* [DIRECTIONS]: Please read the records below and return each line holding the string "Converts".

* [PROVIDED ENTRIES]:
----------------

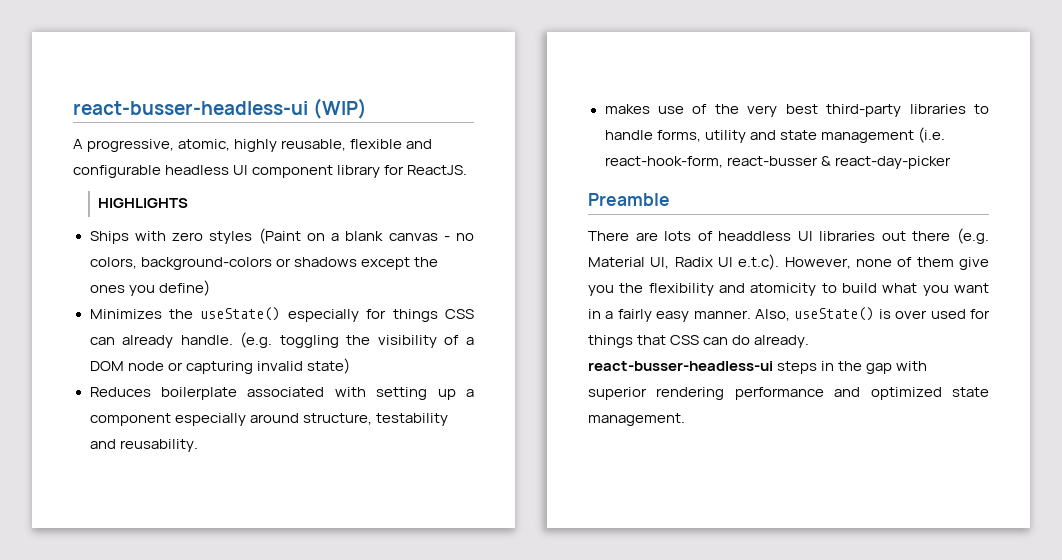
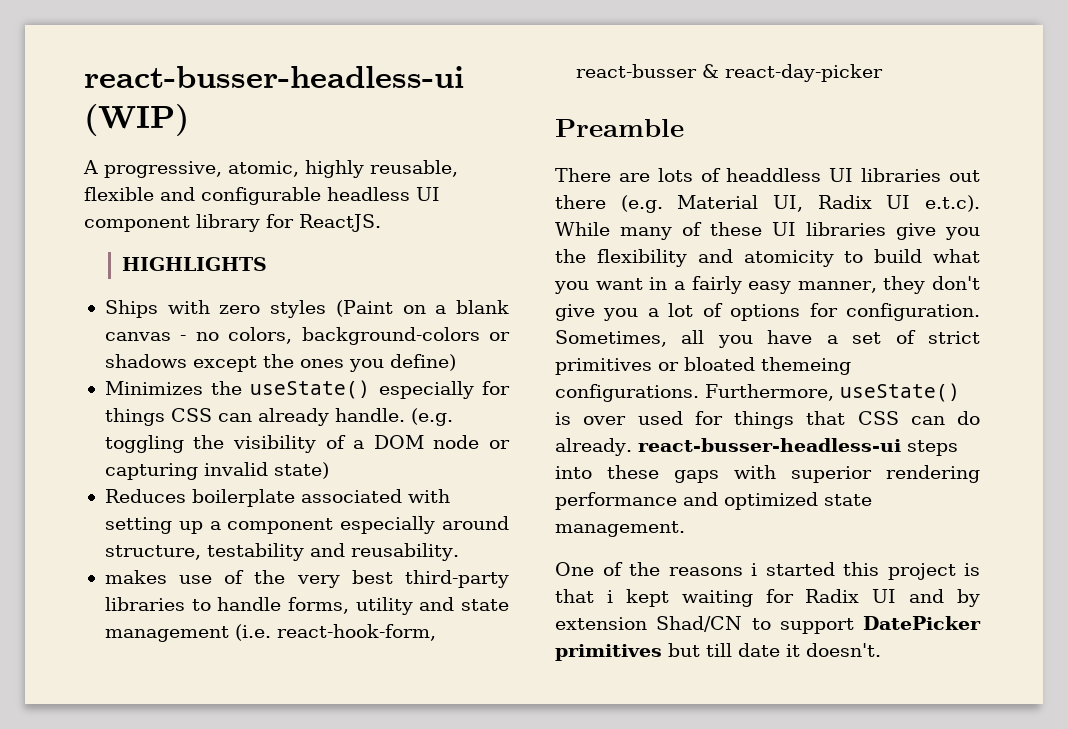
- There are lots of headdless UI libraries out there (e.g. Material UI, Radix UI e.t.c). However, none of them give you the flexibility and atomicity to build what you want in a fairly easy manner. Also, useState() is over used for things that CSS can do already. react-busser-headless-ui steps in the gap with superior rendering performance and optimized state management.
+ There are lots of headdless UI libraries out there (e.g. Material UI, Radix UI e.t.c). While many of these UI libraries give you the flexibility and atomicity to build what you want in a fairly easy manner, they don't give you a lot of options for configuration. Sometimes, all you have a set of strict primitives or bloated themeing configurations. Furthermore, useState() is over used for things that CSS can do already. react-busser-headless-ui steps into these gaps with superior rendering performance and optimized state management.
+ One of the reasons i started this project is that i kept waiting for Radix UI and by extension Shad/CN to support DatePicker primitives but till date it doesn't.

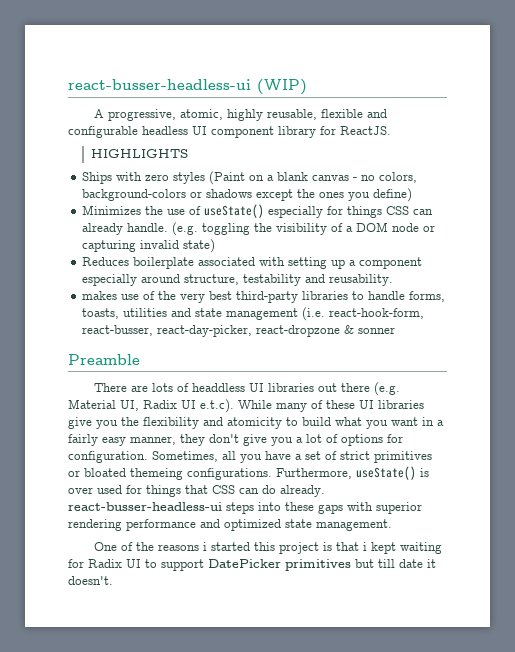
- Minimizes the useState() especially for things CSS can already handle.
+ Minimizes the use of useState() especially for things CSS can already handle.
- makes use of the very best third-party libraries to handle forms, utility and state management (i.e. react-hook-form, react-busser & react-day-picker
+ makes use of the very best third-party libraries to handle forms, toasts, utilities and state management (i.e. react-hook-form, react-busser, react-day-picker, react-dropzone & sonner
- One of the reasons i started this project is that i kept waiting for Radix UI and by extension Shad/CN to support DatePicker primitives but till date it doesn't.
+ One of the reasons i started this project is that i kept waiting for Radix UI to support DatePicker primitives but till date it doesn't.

----------------

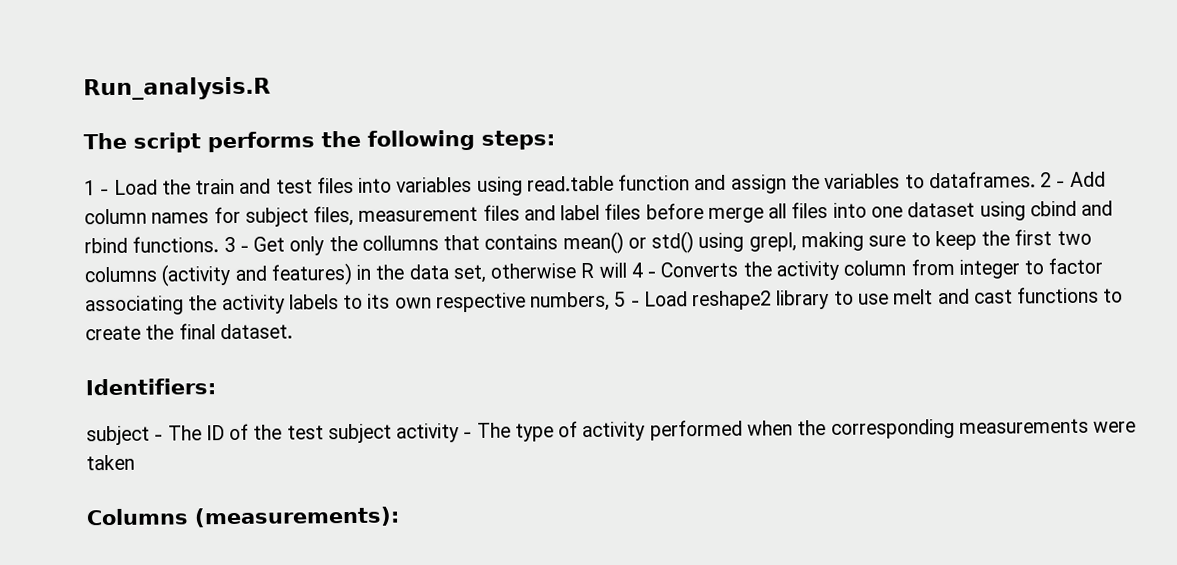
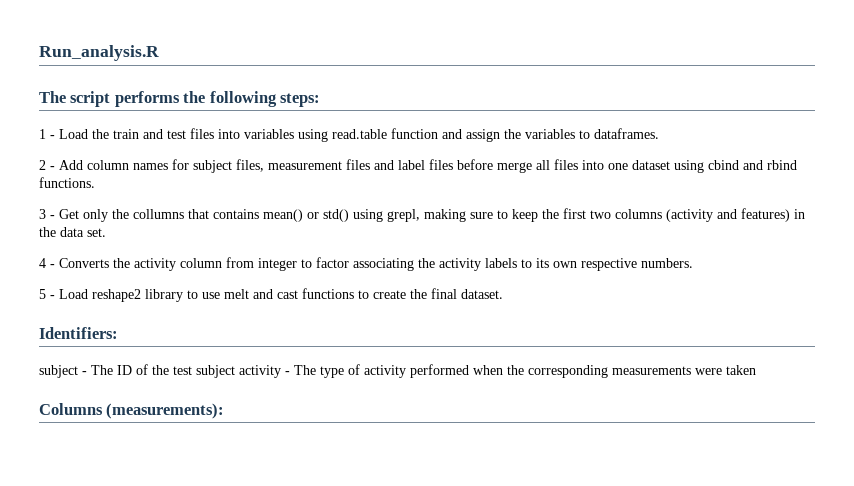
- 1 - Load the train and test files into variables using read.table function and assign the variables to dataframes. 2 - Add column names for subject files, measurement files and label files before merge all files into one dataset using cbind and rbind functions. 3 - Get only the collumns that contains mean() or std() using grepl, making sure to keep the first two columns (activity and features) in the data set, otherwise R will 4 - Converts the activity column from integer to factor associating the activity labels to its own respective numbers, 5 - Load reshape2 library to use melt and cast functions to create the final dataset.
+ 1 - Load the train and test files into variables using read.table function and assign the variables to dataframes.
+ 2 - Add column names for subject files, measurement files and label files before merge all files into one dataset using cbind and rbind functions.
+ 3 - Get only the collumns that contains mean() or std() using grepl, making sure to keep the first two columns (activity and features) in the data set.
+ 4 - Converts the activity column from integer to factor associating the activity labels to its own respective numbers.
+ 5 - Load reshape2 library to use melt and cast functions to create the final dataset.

----------------

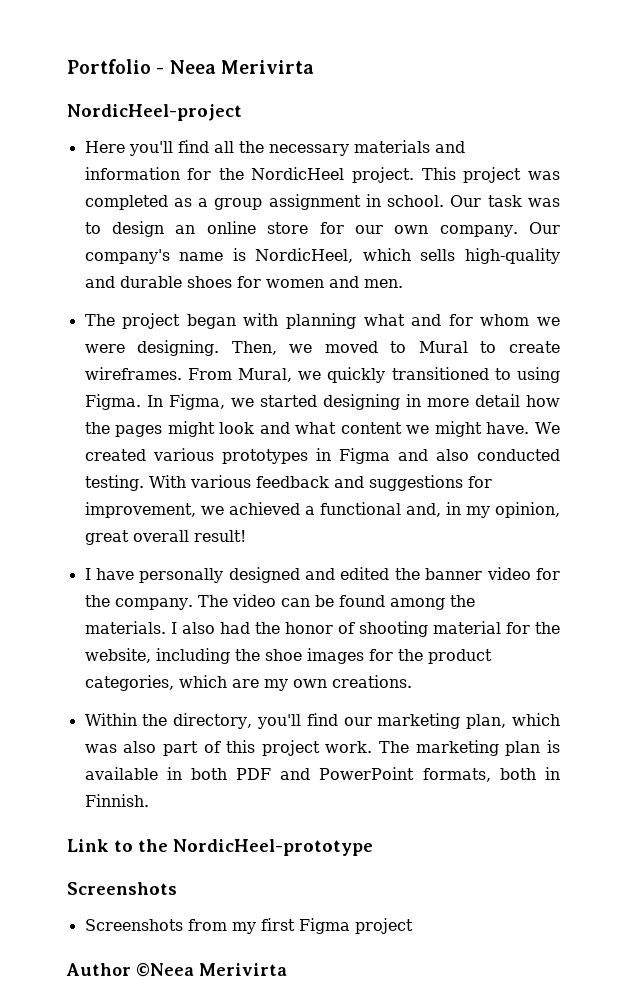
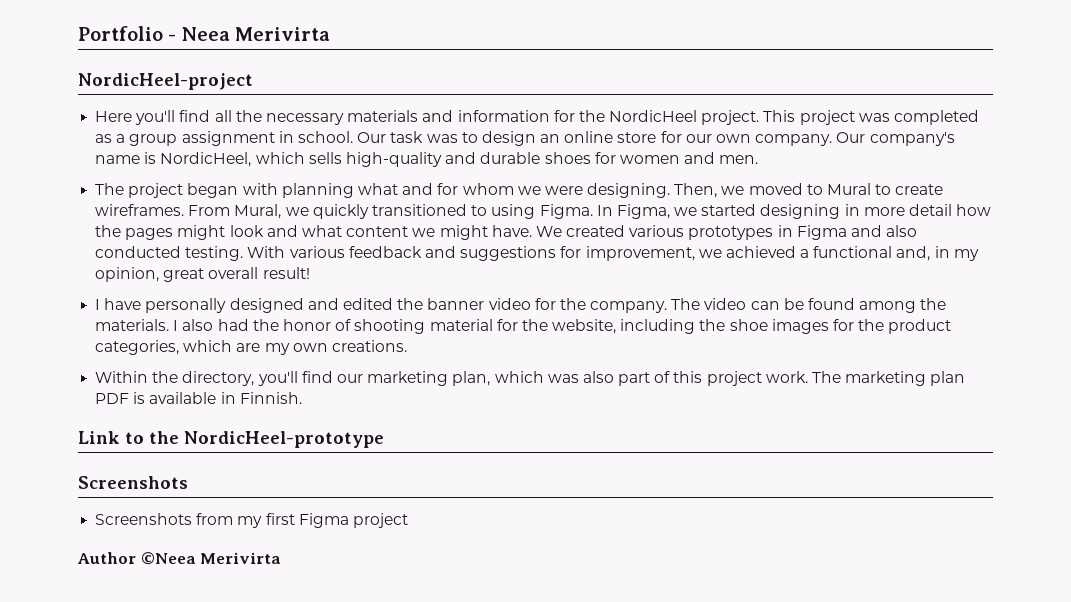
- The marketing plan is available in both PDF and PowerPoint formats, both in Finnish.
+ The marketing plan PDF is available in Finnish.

----------------

* [RESPONSE]:
- 1 - Load the train and test files into variables using read.table function and assign the variables to dataframes. 2 - Add column names for subject files, measurement files and label files before merge all files into one dataset using cbind and rbind functions. 3 - Get only the collumns that contains mean() or std() using grepl, making sure to keep the first two columns (activity and features) in the data set, otherwise R will 4 - Converts the activity column from integer to factor associating the activity labels to its own respective numbers, 5 - Load reshape2 library to use melt and cast functions to create the final dataset.
+ 4 - Converts the activity column from integer to factor associating the activity labels to its own respective numbers.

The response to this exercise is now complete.